►
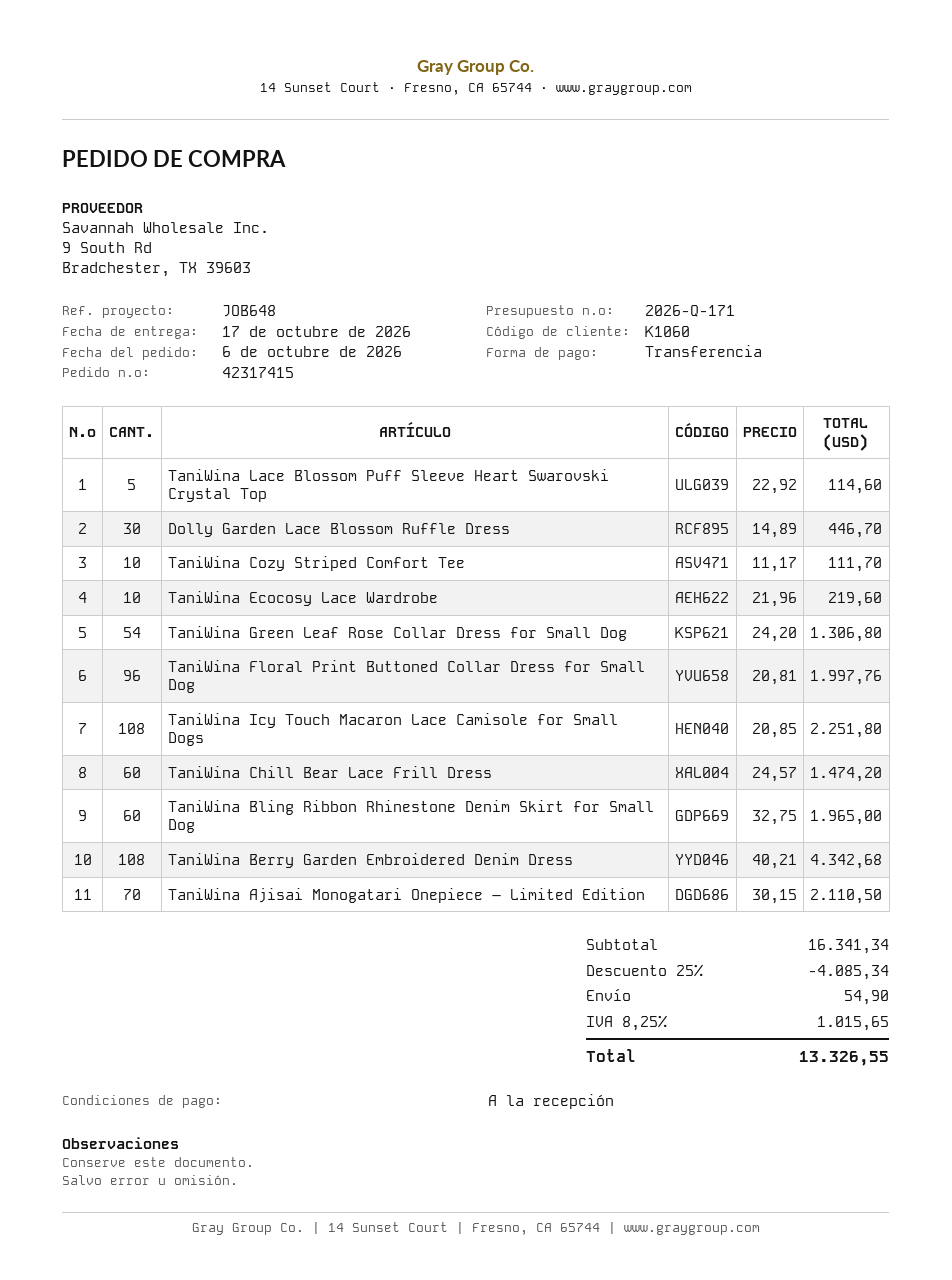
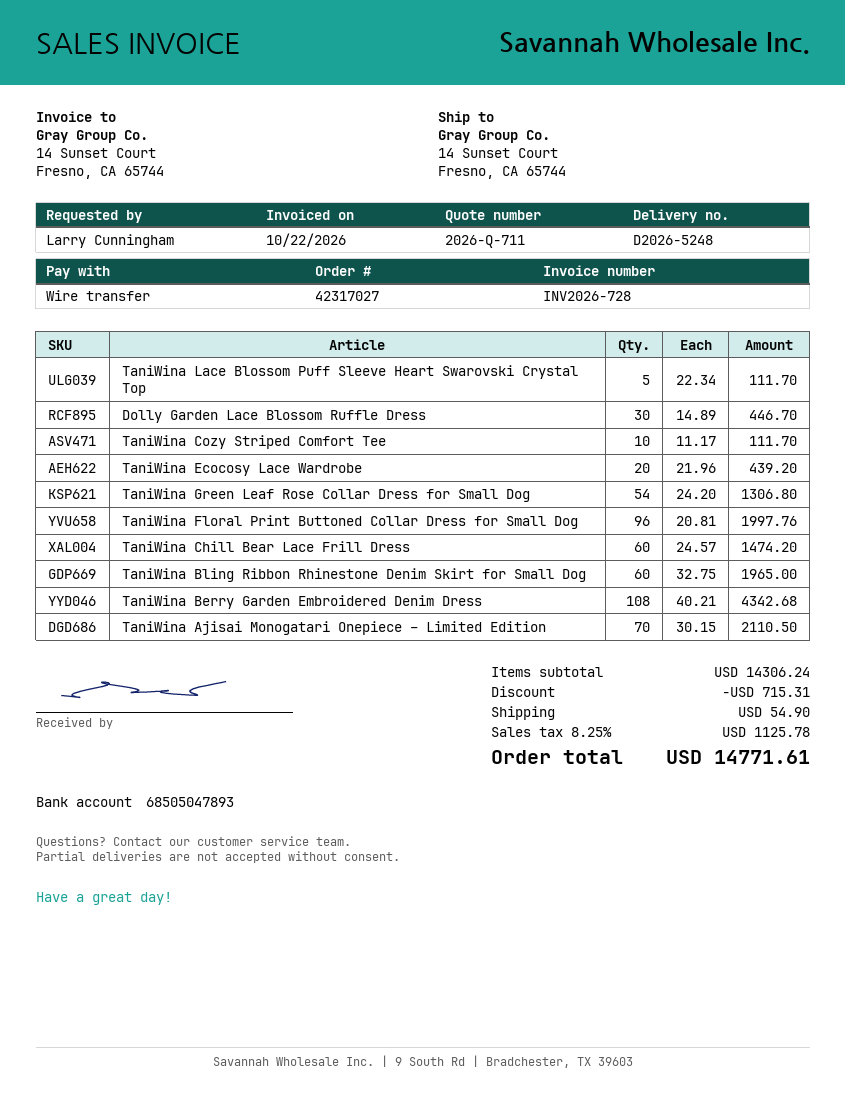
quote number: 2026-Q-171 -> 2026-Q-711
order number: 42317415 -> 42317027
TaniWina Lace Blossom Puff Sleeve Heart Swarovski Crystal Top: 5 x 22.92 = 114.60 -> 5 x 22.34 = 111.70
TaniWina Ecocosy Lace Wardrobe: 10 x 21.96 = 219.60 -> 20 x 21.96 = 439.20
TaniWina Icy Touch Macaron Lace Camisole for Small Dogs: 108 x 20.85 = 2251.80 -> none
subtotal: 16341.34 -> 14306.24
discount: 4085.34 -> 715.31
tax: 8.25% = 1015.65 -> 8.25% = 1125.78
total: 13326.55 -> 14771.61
◄
Task description =>
Every line of the material that holds the word "number" must be found and copied.

Written answer =>
quote number: 2026-Q-171 -> 2026-Q-711
order number: 42317415 -> 42317027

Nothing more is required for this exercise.